- [WHAT IS EXPECTED]:
Find the string "preprocessing" in the records. Copy every line it appears in.

- [THE RECORDS]:
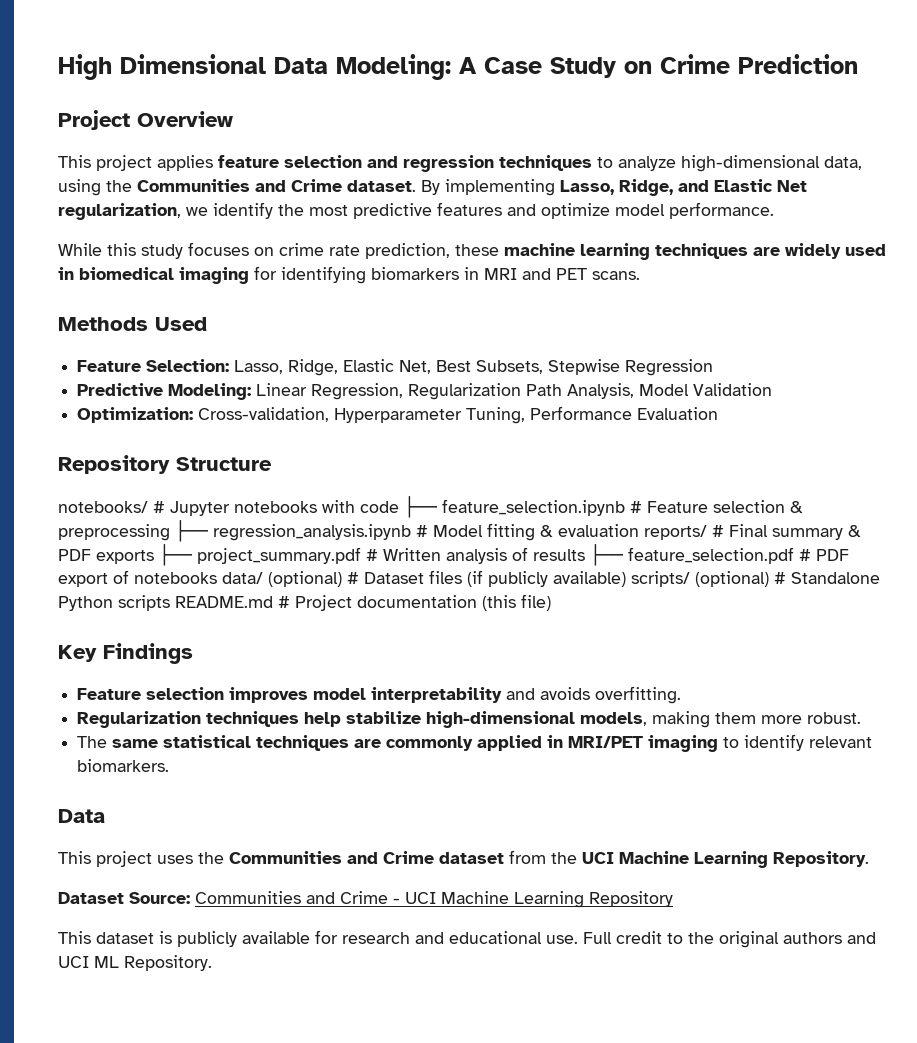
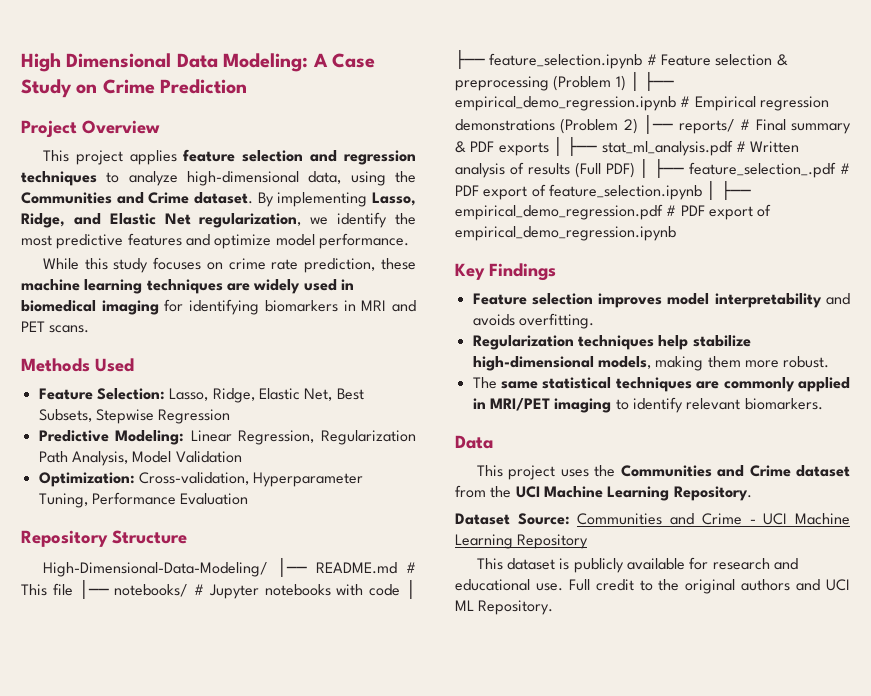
- notebooks/ # Jupyter notebooks with code ├── feature_selection.ipynb # Feature selection & preprocessing ├── regression_analysis.ipynb # Model fitting & evaluation reports/ # Final summary & PDF exports ├── project_summary.pdf # Written analysis of results ├── feature_selection.pdf # PDF export of notebooks data/ (optional) # Dataset files (if publicly available) scripts/ (optional) # Standalone Python scripts README.md # Project documentation (this file)
+ High-Dimensional-Data-Modeling/ │── README.md # This file │── notebooks/ # Jupyter notebooks with code │ ├── feature_selection.ipynb # Feature selection & preprocessing (Problem 1) │ ├── empirical_demo_regression.ipynb # Empirical regression demonstrations (Problem 2) │── reports/ # Final summary & PDF exports │ ├── stat_ml_analysis.pdf # Written analysis of results (Full PDF) │ ├── feature_selection_.pdf # PDF export of feature_selection.ipynb │ ├── empirical_demo_regression.pdf # PDF export of empirical_demo_regression.ipynb

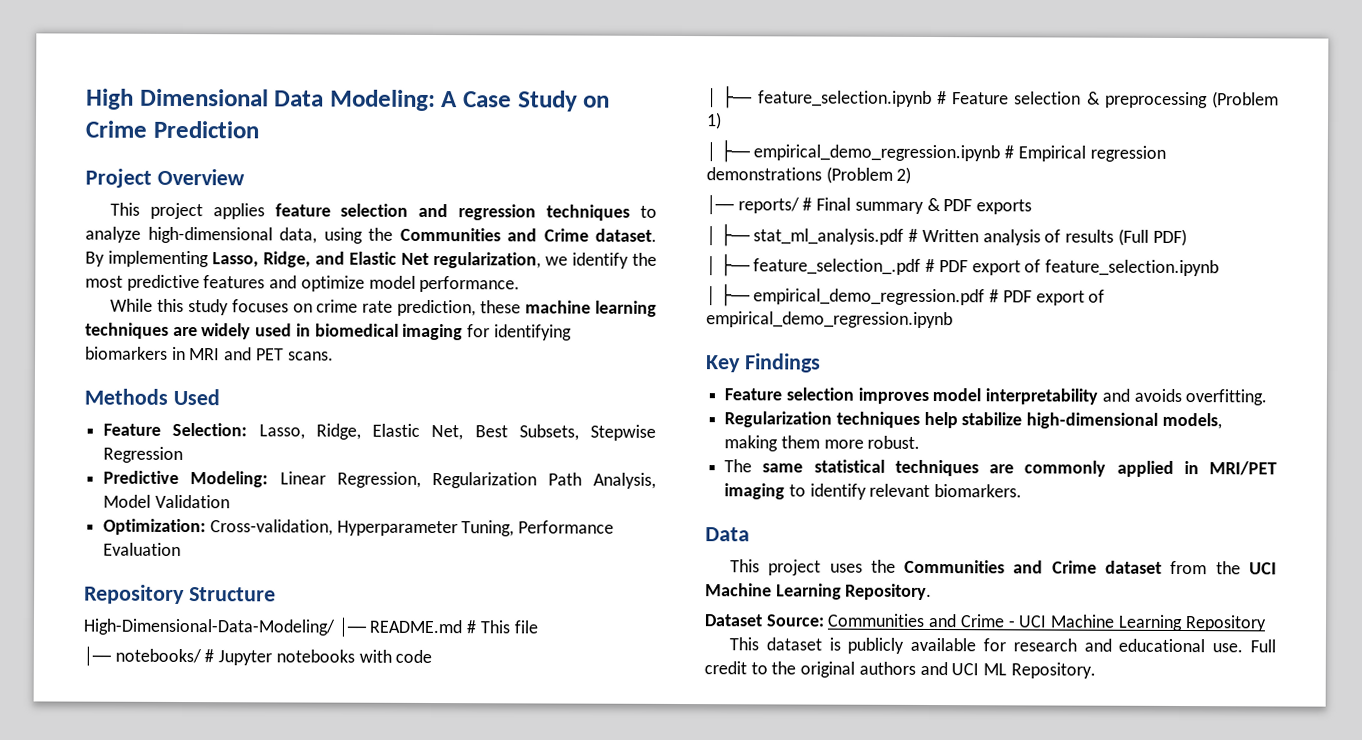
- High-Dimensional-Data-Modeling/ │── README.md # This file │── notebooks/ # Jupyter notebooks with code │ ├── feature_selection.ipynb # Feature selection & preprocessing (Problem 1) │ ├── empirical_demo_regression.ipynb # Empirical regression demonstrations (Problem 2) │── reports/ # Final summary & PDF exports │ ├── stat_ml_analysis.pdf # Written analysis of results (Full PDF) │ ├── feature_selection_.pdf # PDF export of feature_selection.ipynb │ ├── empirical_demo_regression.pdf # PDF export of empirical_demo_regression.ipynb
+ High-Dimensional-Data-Modeling/ │── README.md # This file
+ │── notebooks/ # Jupyter notebooks with code
+ │ ├── feature_selection.ipynb # Feature selection & preprocessing (Problem 1)
+ │ ├── empirical_demo_regression.ipynb # Empirical regression demonstrations (Problem 2)
+ │── reports/ # Final summary & PDF exports
+ │ ├── stat_ml_analysis.pdf # Written analysis of results (Full PDF)
+ │ ├── feature_selection_.pdf # PDF export of feature_selection.ipynb
+ │ ├── empirical_demo_regression.pdf # PDF export of empirical_demo_regression.ipynb

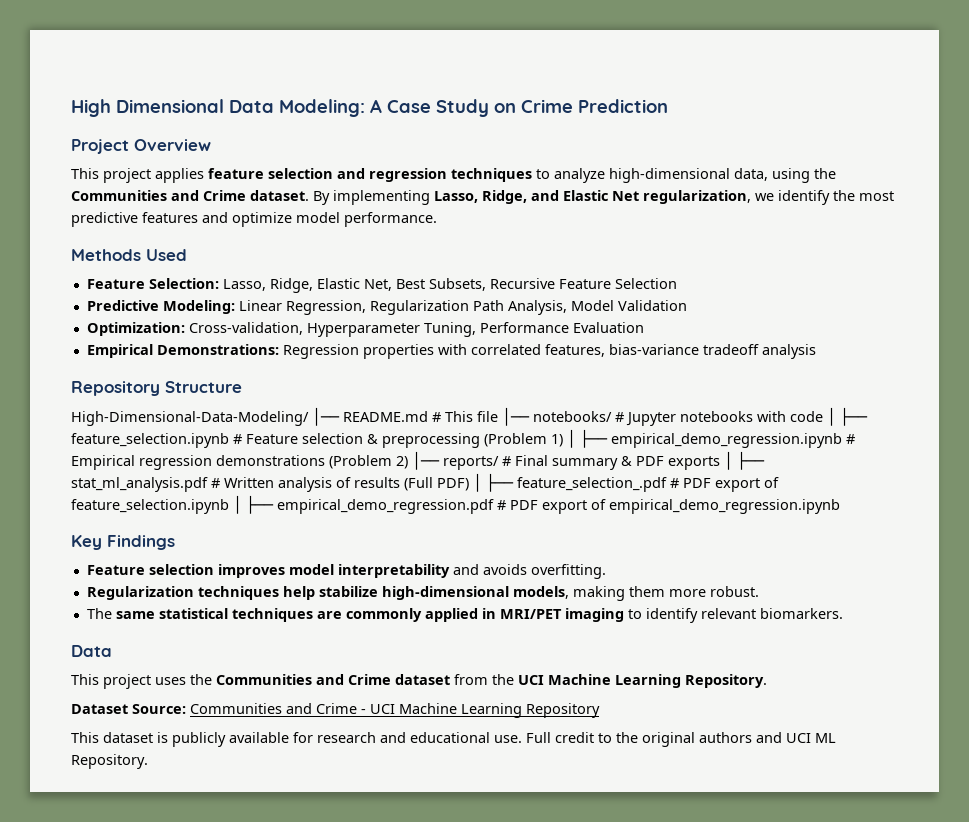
- While this study focuses on crime rate prediction, these machine learning techniques are widely used in biomedical imaging for identifying biomarkers in MRI and PET scans.
- Feature Selection: Lasso, Ridge, Elastic Net, Best Subsets, Stepwise Regression
+ Feature Selection: Lasso, Ridge, Elastic Net, Best Subsets, Recursive Feature Selection
+ Empirical Demonstrations: Regression properties with correlated features, bias-variance tradeoff analysis
- High-Dimensional-Data-Modeling/ │── README.md # This file
- │── notebooks/ # Jupyter notebooks with code
- │ ├── feature_selection.ipynb # Feature selection & preprocessing (Problem 1)
- │ ├── empirical_demo_regression.ipynb # Empirical regression demonstrations (Problem 2)
- │── reports/ # Final summary & PDF exports
- │ ├── stat_ml_analysis.pdf # Written analysis of results (Full PDF)
- │ ├── feature_selection_.pdf # PDF export of feature_selection.ipynb
- │ ├── empirical_demo_regression.pdf # PDF export of empirical_demo_regression.ipynb
+ High-Dimensional-Data-Modeling/ │── README.md # This file │── notebooks/ # Jupyter notebooks with code │ ├── feature_selection.ipynb # Feature selection & preprocessing (Problem 1) │ ├── empirical_demo_regression.ipynb # Empirical regression demonstrations (Problem 2) │── reports/ # Final summary & PDF exports │ ├── stat_ml_analysis.pdf # Written analysis of results (Full PDF) │ ├── feature_selection_.pdf # PDF export of feature_selection.ipynb │ ├── empirical_demo_regression.pdf # PDF export of empirical_demo_regression.ipynb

- [RESPONSE TO THE TASK]:
- notebooks/ # Jupyter notebooks with code ├── feature_selection.ipynb # Feature selection & preprocessing ├── regression_analysis.ipynb # Model fitting & evaluation reports/ # Final summary & PDF exports ├── project_summary.pdf # Written analysis of results ├── feature_selection.pdf # PDF export of notebooks data/ (optional) # Dataset files (if publicly available) scripts/ (optional) # Standalone Python scripts README.md # Project documentation (this file)
+ High-Dimensional-Data-Modeling/ │── README.md # This file │── notebooks/ # Jupyter notebooks with code │ ├── feature_selection.ipynb # Feature selection & preprocessing (Problem 1) │ ├── empirical_demo_regression.ipynb # Empirical regression demonstrations (Problem 2) │── reports/ # Final summary & PDF exports │ ├── stat_ml_analysis.pdf # Written analysis of results (Full PDF) │ ├── feature_selection_.pdf # PDF export of feature_selection.ipynb │ ├── empirical_demo_regression.pdf # PDF export of empirical_demo_regression.ipynb
- High-Dimensional-Data-Modeling/ │── README.md # This file │── notebooks/ # Jupyter notebooks with code │ ├── feature_selection.ipynb # Feature selection & preprocessing (Problem 1) │ ├── empirical_demo_regression.ipynb # Empirical regression demonstrations (Problem 2) │── reports/ # Final summary & PDF exports │ ├── stat_ml_analysis.pdf # Written analysis of results (Full PDF) │ ├── feature_selection_.pdf # PDF export of feature_selection.ipynb │ ├── empirical_demo_regression.pdf # PDF export of empirical_demo_regression.ipynb
+ │ ├── feature_selection.ipynb # Feature selection & preprocessing (Problem 1)
- │ ├── feature_selection.ipynb # Feature selection & preprocessing (Problem 1)
+ High-Dimensional-Data-Modeling/ │── README.md # This file │── notebooks/ # Jupyter notebooks with code │ ├── feature_selection.ipynb # Feature selection & preprocessing (Problem 1) │ ├── empirical_demo_regression.ipynb # Empirical regression demonstrations (Problem 2) │── reports/ # Final summary & PDF exports │ ├── stat_ml_analysis.pdf # Written analysis of results (Full PDF) │ ├── feature_selection_.pdf # PDF export of feature_selection.ipynb │ ├── empirical_demo_regression.pdf # PDF export of empirical_demo_regression.ipynb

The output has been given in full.